Ces informations sont d'une grande gravite. Elles prouvent que la brutalite policiere est ordonnee par Ben Ali en personne et que les crimes qui en resultent sont couverts par les plus hautes autorites de l'Etat, et tres precisement par Ben Ali.
Ces donnees vont servir a instruire le proces que la justice tunisienne va intenter contre Ben Ali lors de son renversement que nous saihaitons tres prochain et auquel le peuple tunisien est en train de se preparerresolument et activement. Courage, victimes du bandit de Carthage. Ses jours sont comptes.
Mondher Sfar


Trois morts violentes dans des prisons tunisiennes

LE MONDE mis à jour le mercredi 27 septembre 2000

Trois personnes sont décédées dans les locaux de la police ou en prison au cours des derniers mois en Tunisie, a indiqué la Ligue tunisienne des droits de l'homme (LTDH), dans un communiqué publié, mardi 26 septembre. et, chose exceptionnelle, relayée par deux quotidiens tunisiens.

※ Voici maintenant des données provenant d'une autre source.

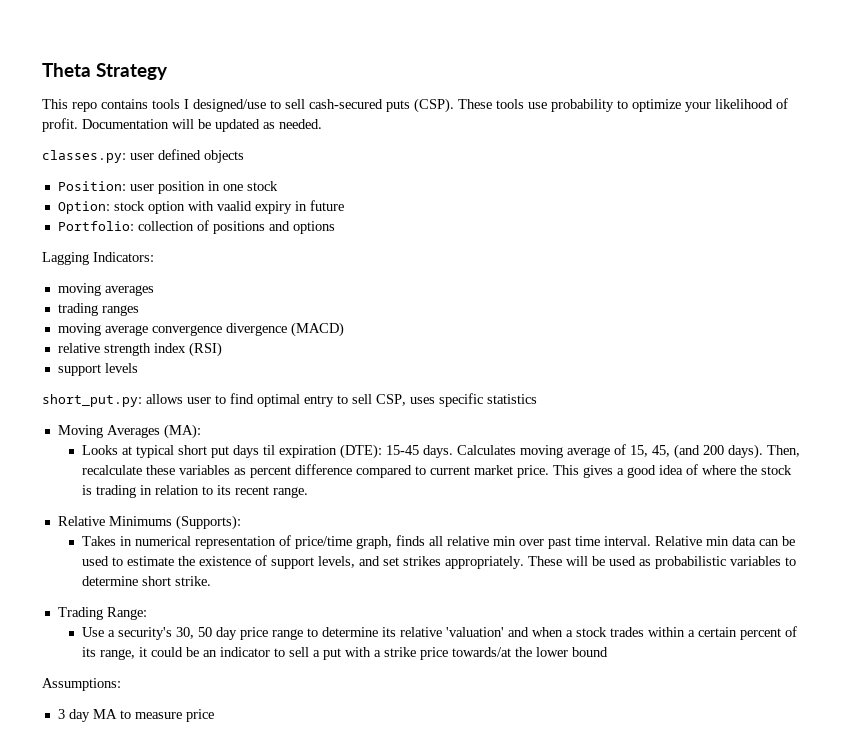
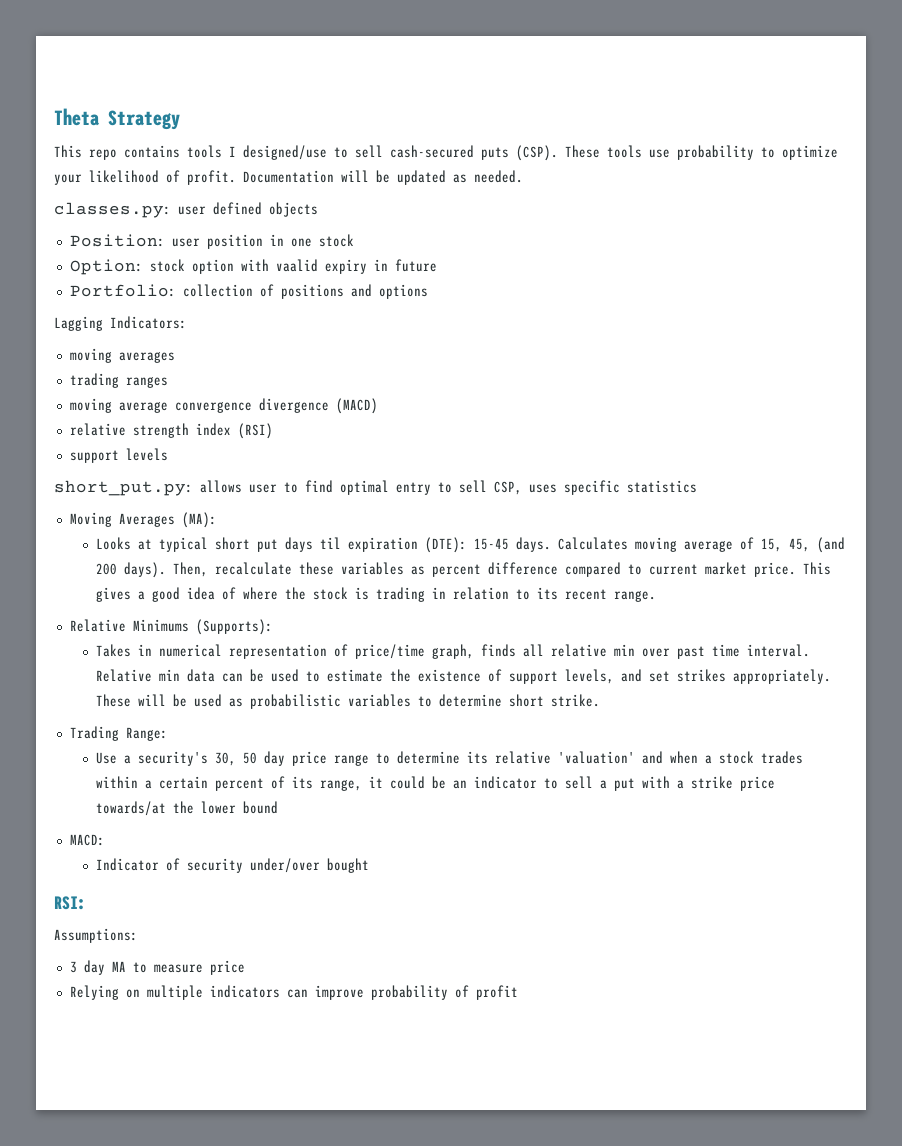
(609, 652) none -> [69,834,105,846] [96,858,370,873] [54,896,86,910] // MACD: // Indicator of security under/over bought // RSI:
(214, 715) none -> [69,985,518,1000] // Relying on multiple indicators can improve probability of profit

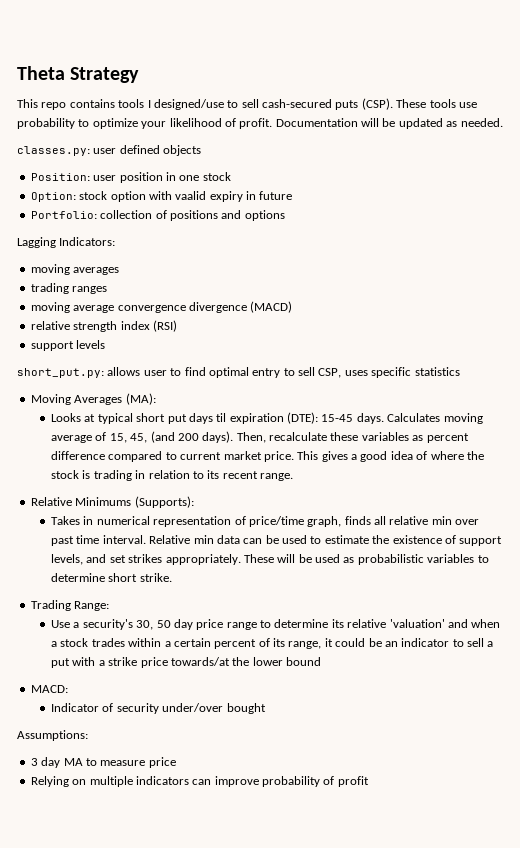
[54,896,86,910] // RSI: -> (266, 708) none

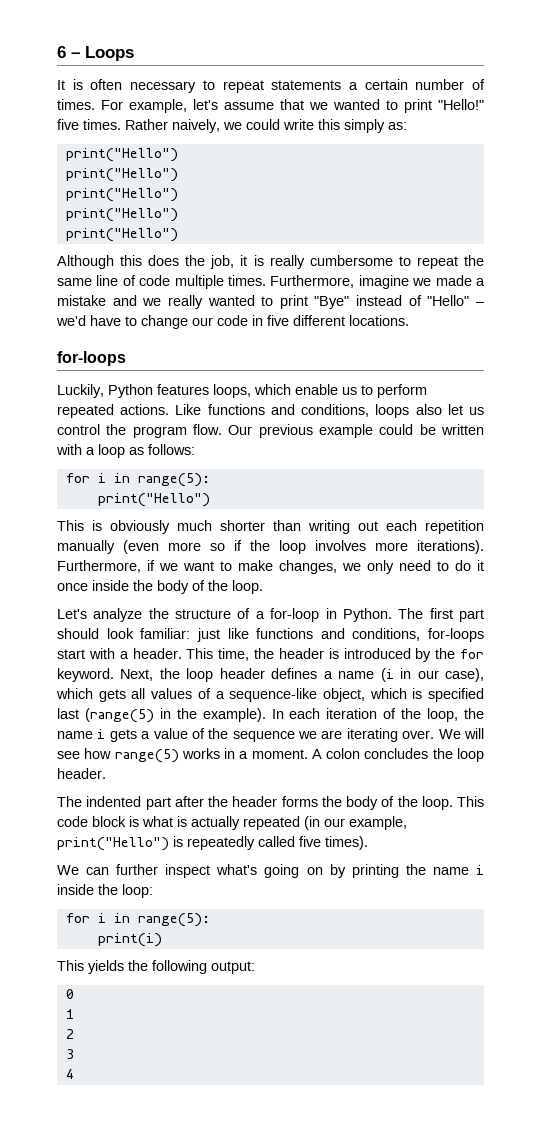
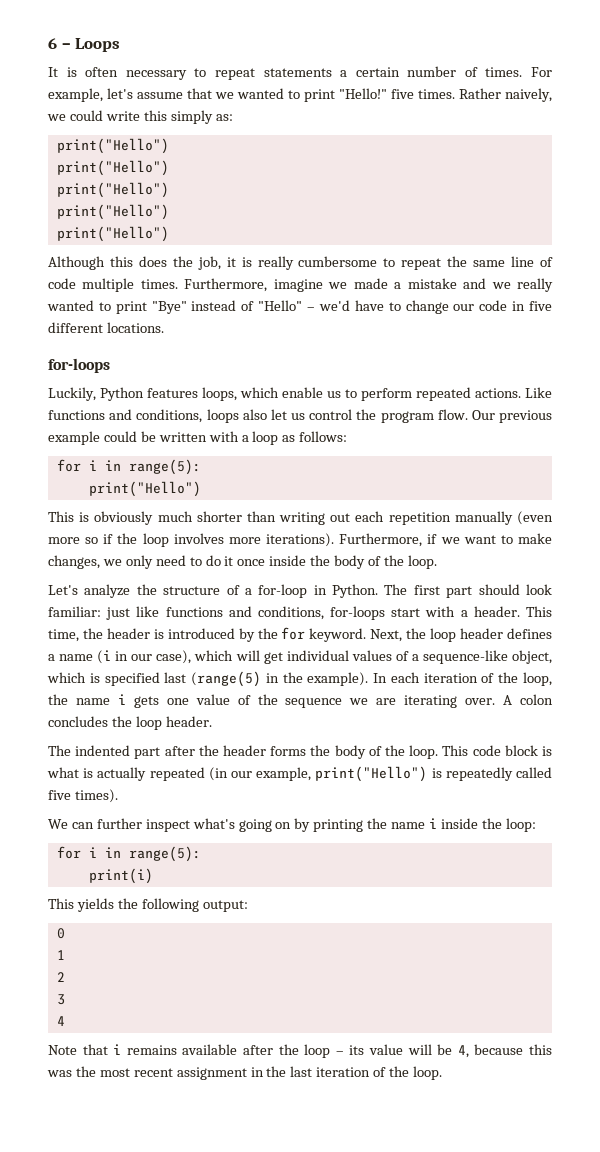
[98,688,146,702] gets all -> [235,650,349,664] will get individual
[141,731,151,739] a -> [166,698,189,705] one
[438,728,484,739] [57,748,308,763] We will see how range(5) works in a moment. -> (496, 701) none
(74, 1074) none -> [48,1044,553,1058] [47,1066,443,1080] // Note that i remains available after the loop – its value will be 4, because this was the most recent assignment in the last iteration of the loop.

Ridha Jeddi est décédé le 17 septembre après avoir été enfermé pour ébriété. La LTDH dénonce également la mort de Chaker Azzouzi, 26 ans, le 9 août à Hammamet, où il fut battu à mort par un policier. Le troisième décès, survenu en mai, concerne El Id Ben Salah, battu pendant quatre heures par ses codétenus de la prison de Gafsa. Selon le ministère de la Justice, « tous les cas » de violence dénoncés par la LTDH sont l'objet d'un suivi judiciaire. - (AFP.)

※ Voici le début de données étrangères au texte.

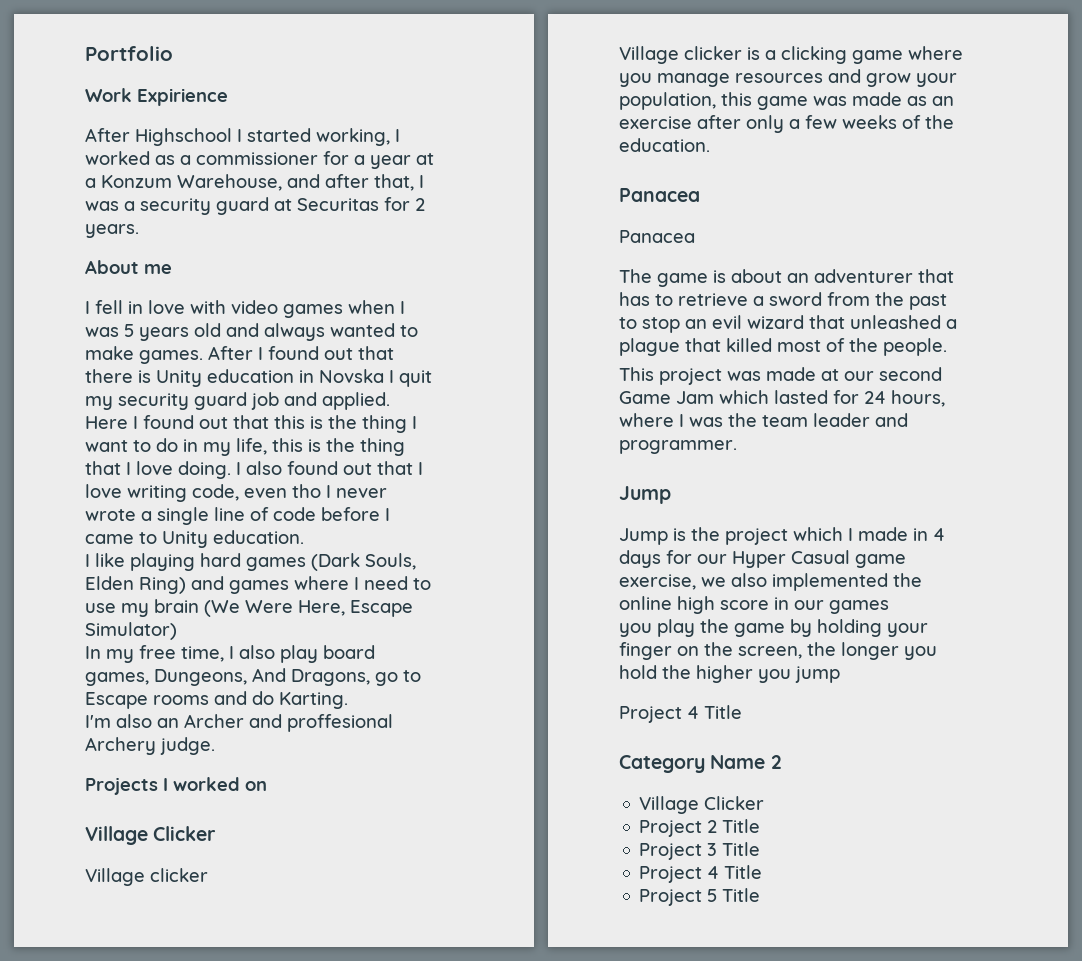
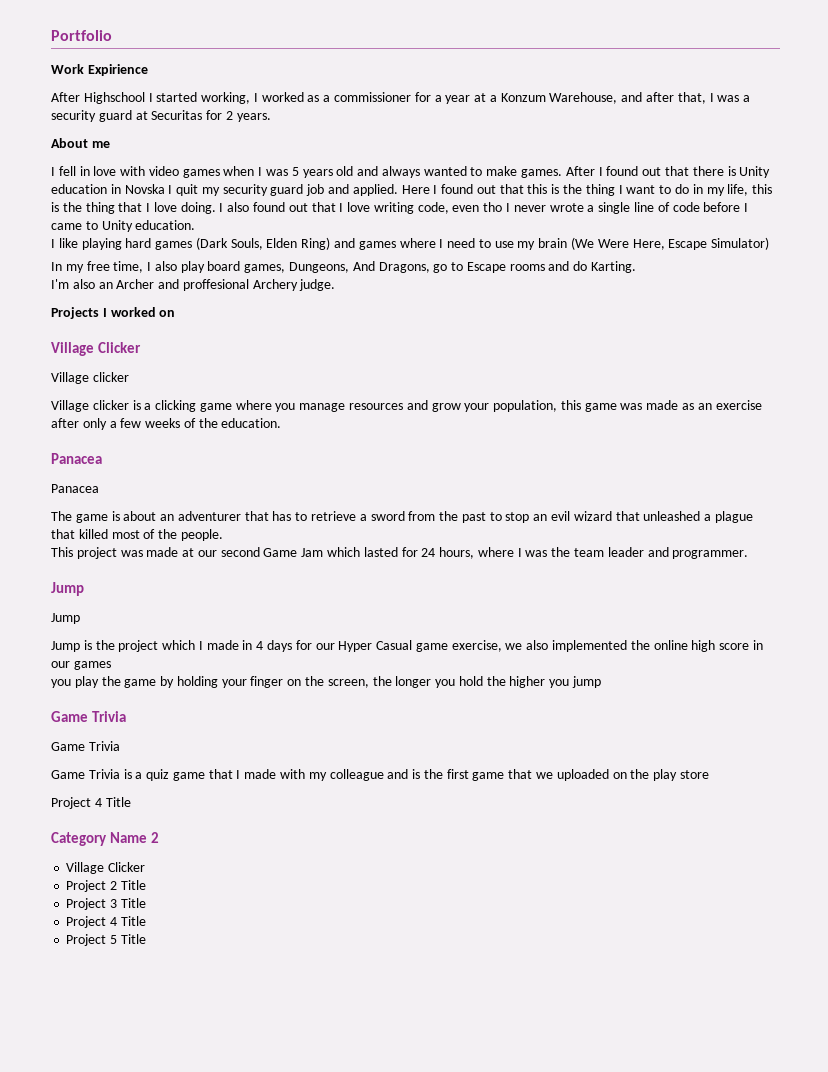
(668, 536) none -> [51,641,80,652] // Jump
(840, 674) none -> [51,711,126,722] [51,741,120,751] [51,769,709,781] // Game Trivia // Game Trivia // Game Trivia is a quiz game that I made with my colleague and is the first game that we uploaded on the play store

même intérêt dans l’entrefilet paru sur le journal belge “le soir” du 28 septembre:

TUNISIE

Morts suspectes

La Ligue tunisienne des droits de l'homme (LTDH) a dénoncé la multiplication des violences policières qui se sont soldées, depuis début août, par la mort d'au moins deux personnes suite à leur interpellation, la dernière en date à Menzel-Bourguiba, le 17 septembre. Dans un communiqué publié mardi contre toute attente par le quotidien privé «Assabah», la LTDH s'inquiète de la multiplication des cas d'abus graves dans certaines prisons et postes de police ayant entraîné la mort de citoyens dans des circonstances suspectes. Le ministère tunisien de la Justice a répondu en rappelant que la justice avait été saisie de tous ces dossiers.